━━ Study material ━━

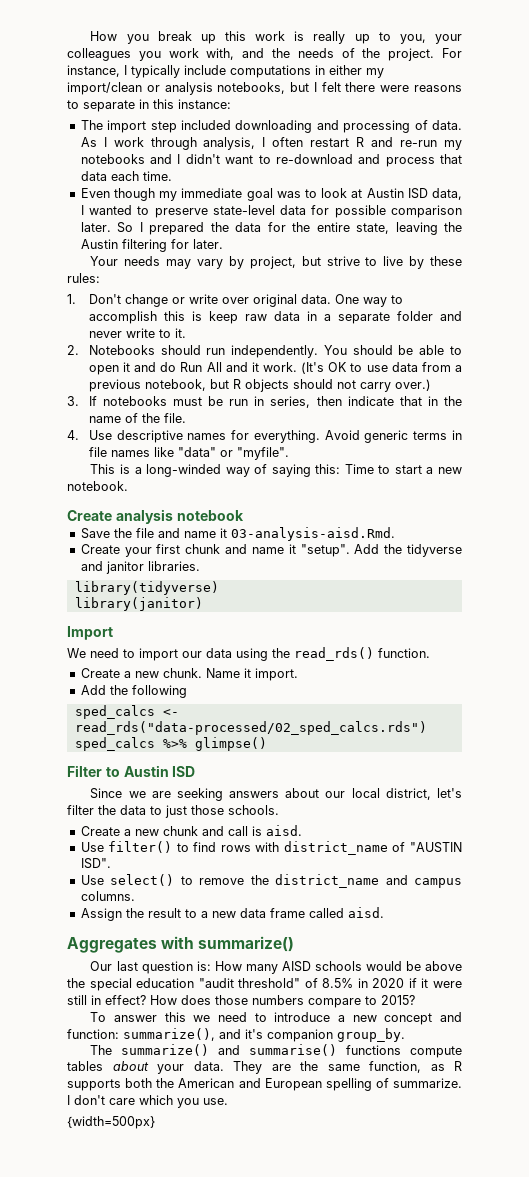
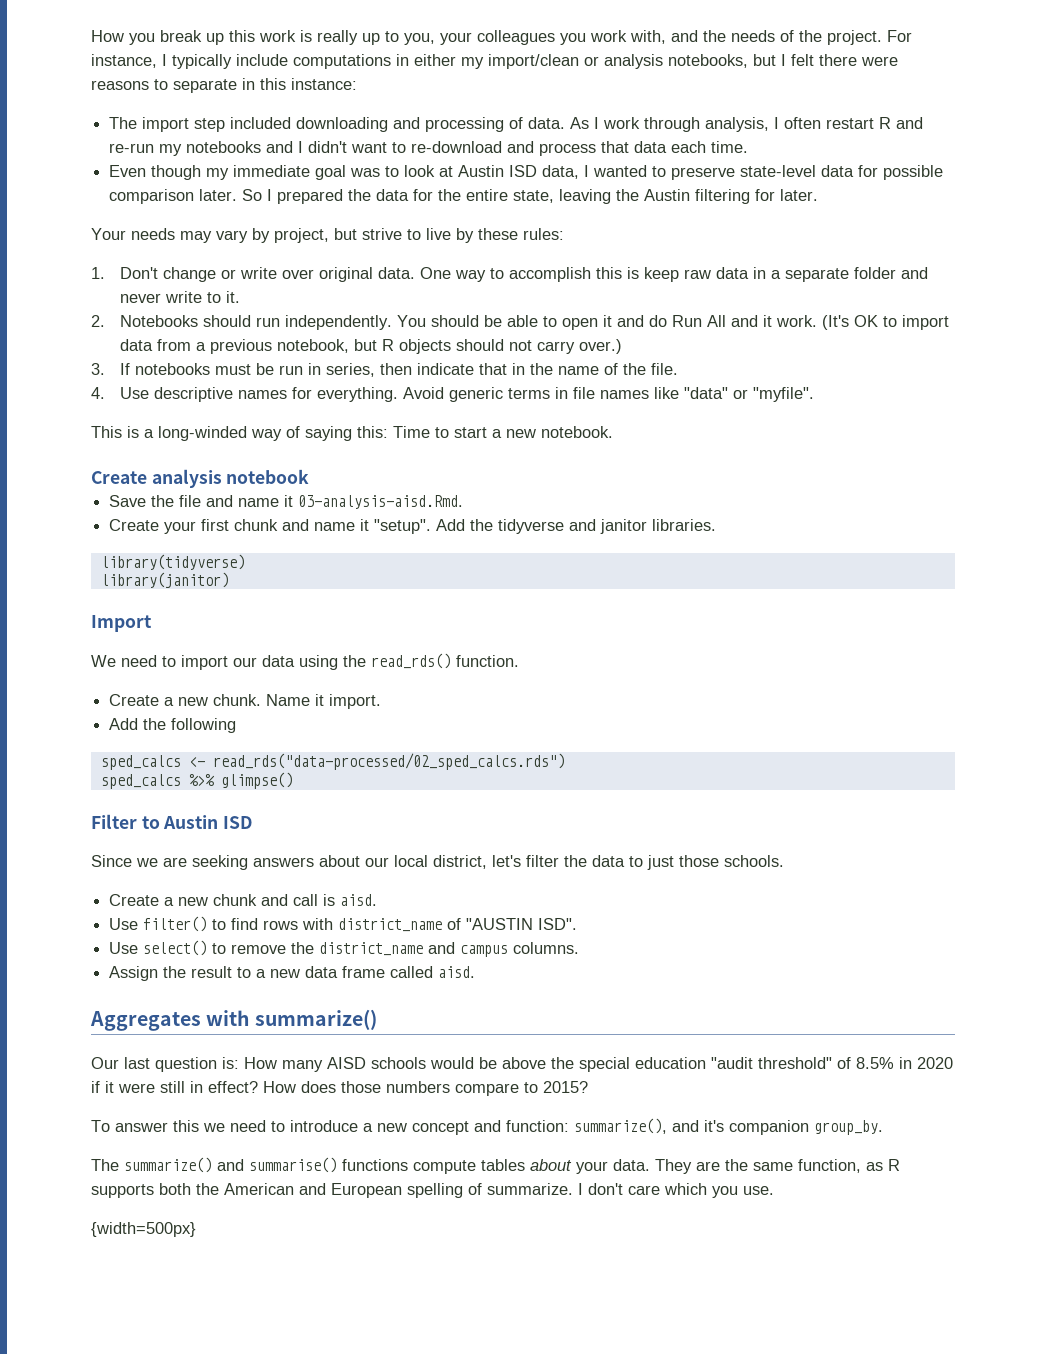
- (It's OK to use data from a previous notebook, but R objects should not carry over.)
+ (It's OK to import data from a previous notebook, but R objects should not carry over.)

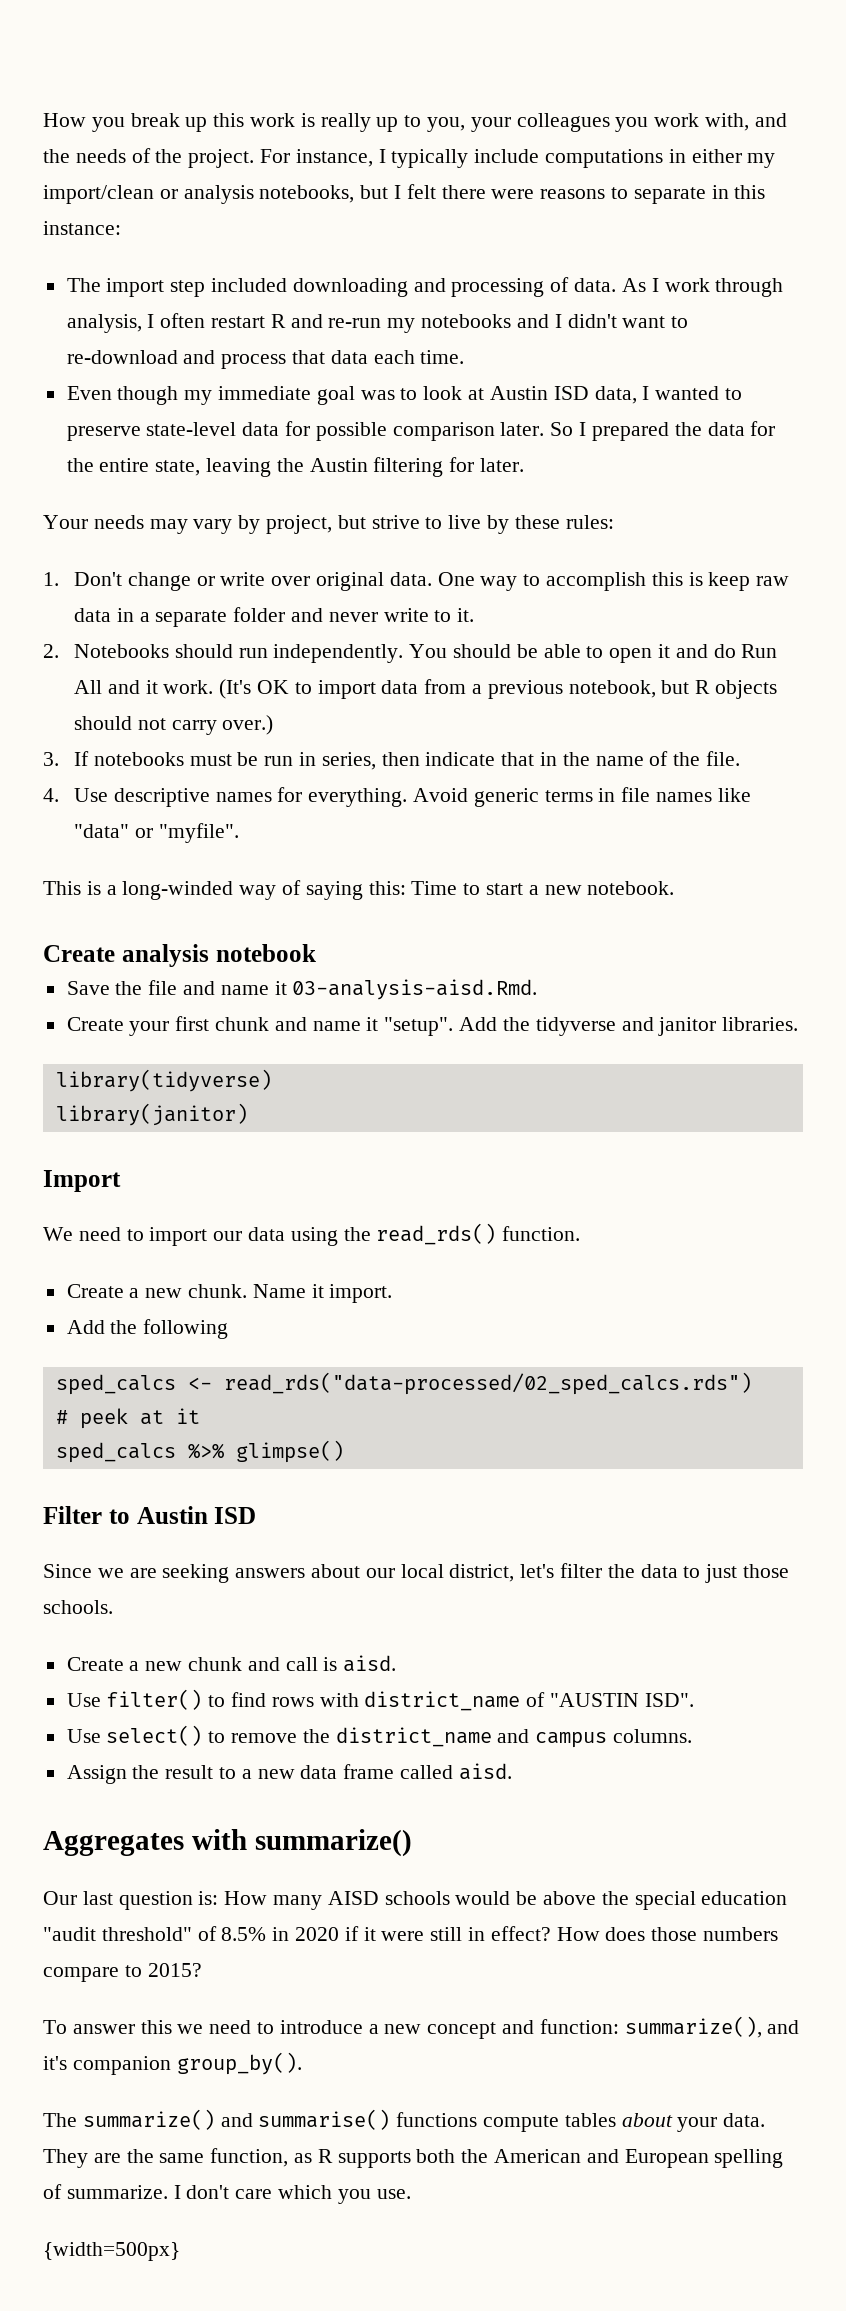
+ # peek at it
- To answer this we need to introduce a new concept and function: summarize(), and it's companion group_by.
+ To answer this we need to introduce a new concept and function: summarize(), and it's companion group_by().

━━━

*What you will do*: Show every line of the listing in which the string "data" can be found.

*Expected output*:
- (It's OK to use data from a previous notebook, but R objects should not carry over.)
+ (It's OK to import data from a previous notebook, but R objects should not carry over.)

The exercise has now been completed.